Hi
I’m trying to do linear fitting by using pymc3. I want to use pm.DensityDist function to make custom likelihood in the future. The linear fitting by using pm.DensityDist is a kind of practice for that.
my code is
import numpy as np
import matplotlib.pylab as plt
points = 40
x = np.random.uniform(-2,2,points)
x = np.sort(x)
mu, sigma = 0, 1.0
noise = np.random.normal(mu,sigma,x.size)
beta = np.array([1.5, 0.5])
x1 = np.array([x**1, x**0])
y = beta.dot(x1)+noise
import pymc3 as pm
import theano.tensor as tt
def likelihood(alpha,beta,sigma,x,y):
x1 = np.array([x**1,x**0])
const = tt.log(2*np.pi*sigma**2)*(-x.size/2)
w = tt._shared(np.array([beta, alpha]))
log_exp = -1/(2*sigma**2)*tt.dot((tt._shared(y)-tt.dot(tt._shared(x1.T),w) ),(tt._shared(y)-tt.dot(tt._shared(x1.T),w)))
return const+log_exp
with pm.Model() as model:
alpha = pm.Normal('alpha', mu=0, sd=10)
beta = pm.Normal('beta', mu=0, sd=10, shape = 2)
sigma = pm.HalfNormal('sigma',sd = 10)
like = pm.DensityDist('like', likelihood, observed=dict(alpha=alpha,beta=beta,
sigma = sigma,
x=x,
y=y))
start = pm.find_MAP(model = model)
step = pm.Metropolis()
trace = pm.sample(10000,step=step,start=start)
and there is error like
---------------------------------------------------------------------------
KeyError Traceback (most recent call last)
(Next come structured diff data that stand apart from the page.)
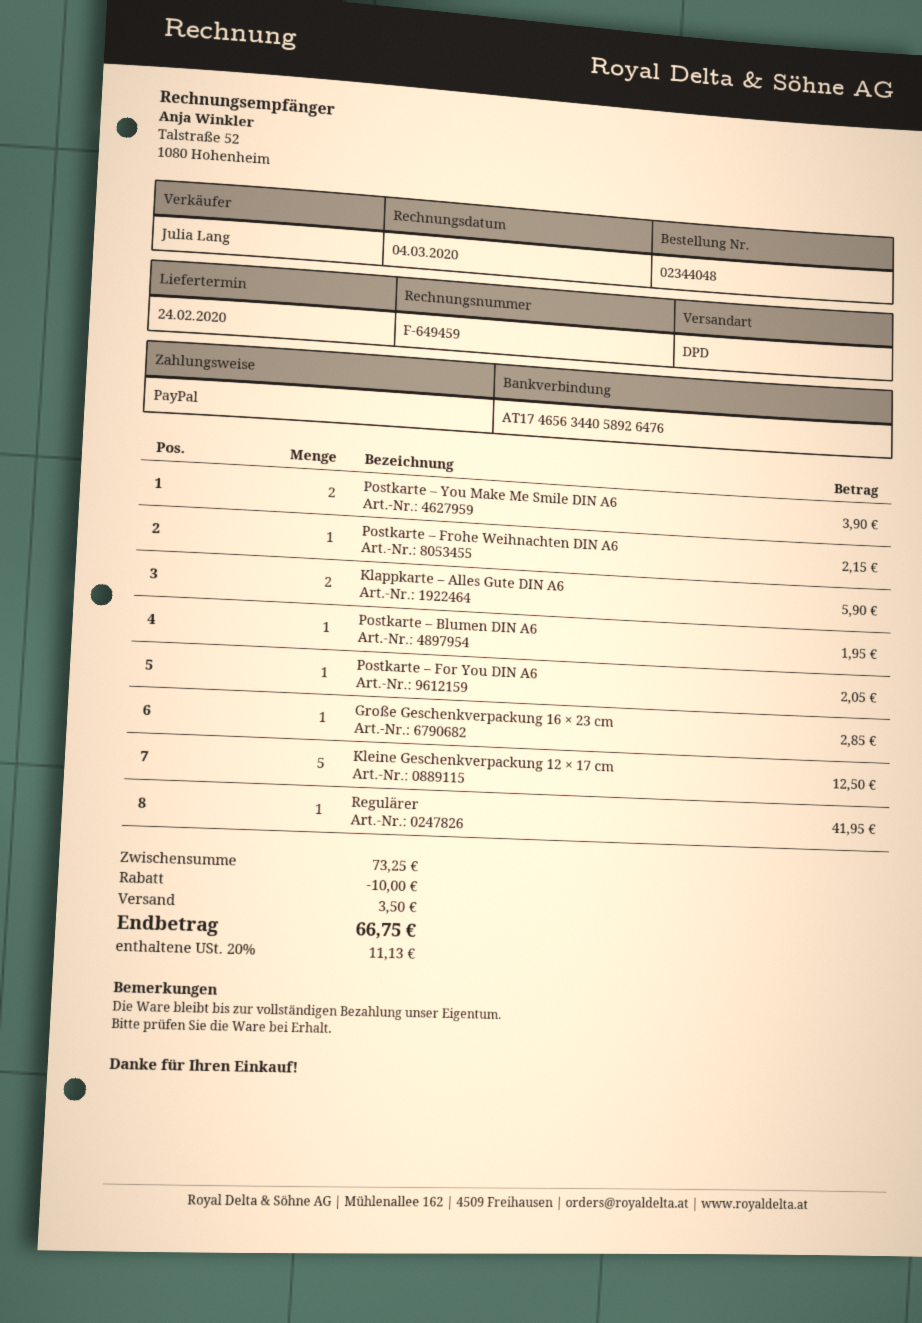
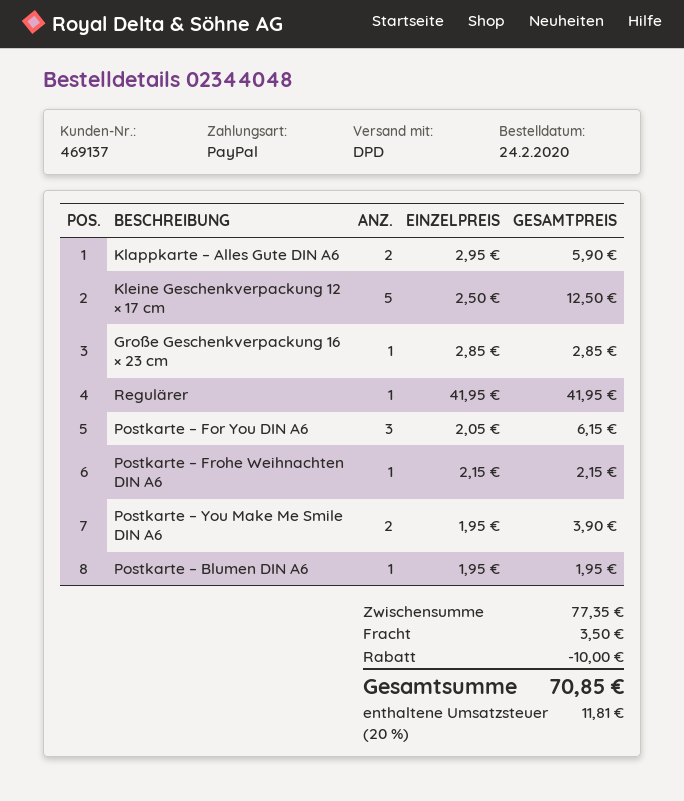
Postkarte – For You DIN A6: 1 for 2.05 -> 3 for 6.15
subtotal: 73.25 -> 77.35
tax: 20% = 11.13 -> 20% = 11.81
total: 66.75 -> 70.85

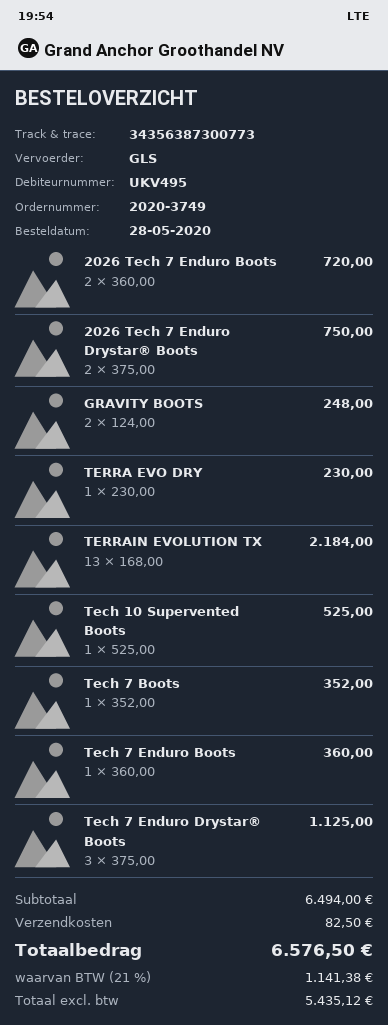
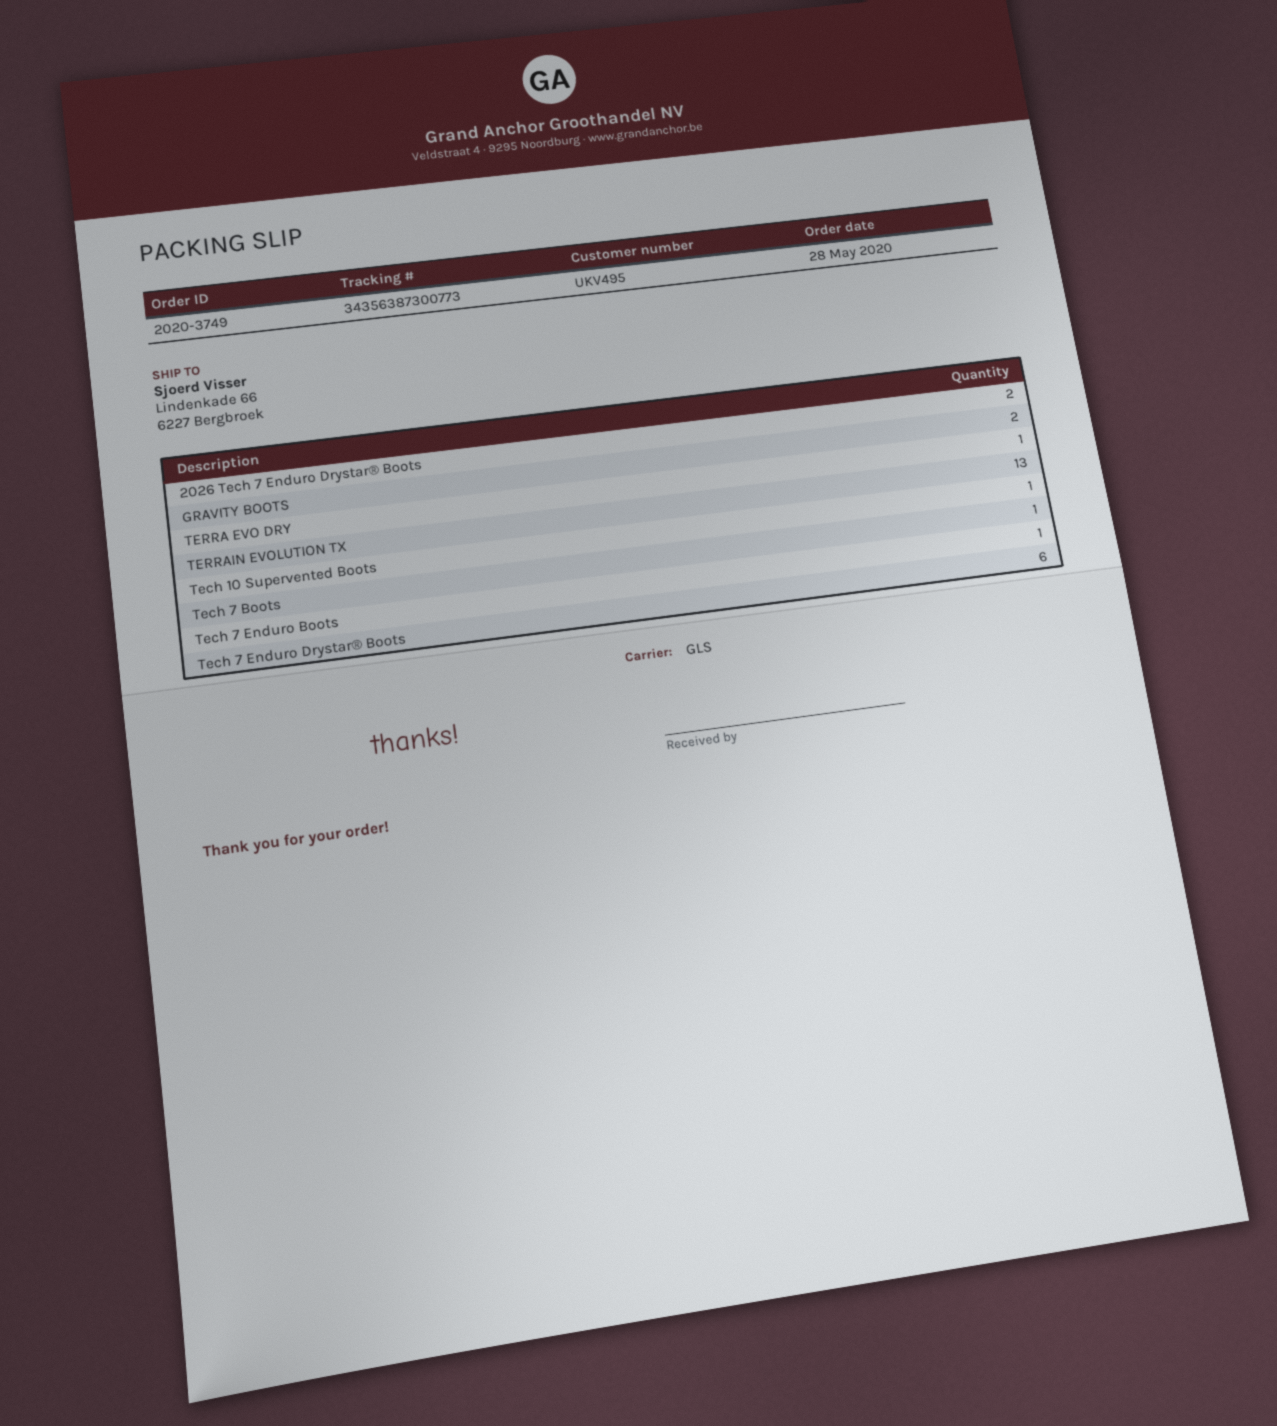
2026 Tech 7 Enduro Boots: 2 -> none
Tech 7 Enduro Drystar® Boots: 3 -> 6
~/anaconda3/lib/python3.6/site-packages/theano/tensor/type.py in dtype_specs(self)
268 'complex64': (complex, 'theano_complex64', 'NPY_COMPLEX64')
--> 269 }[self.dtype]
270 except KeyError:
KeyError: 'object'
During handling of the above exception, another exception occurred:
TypeError Traceback (most recent call last)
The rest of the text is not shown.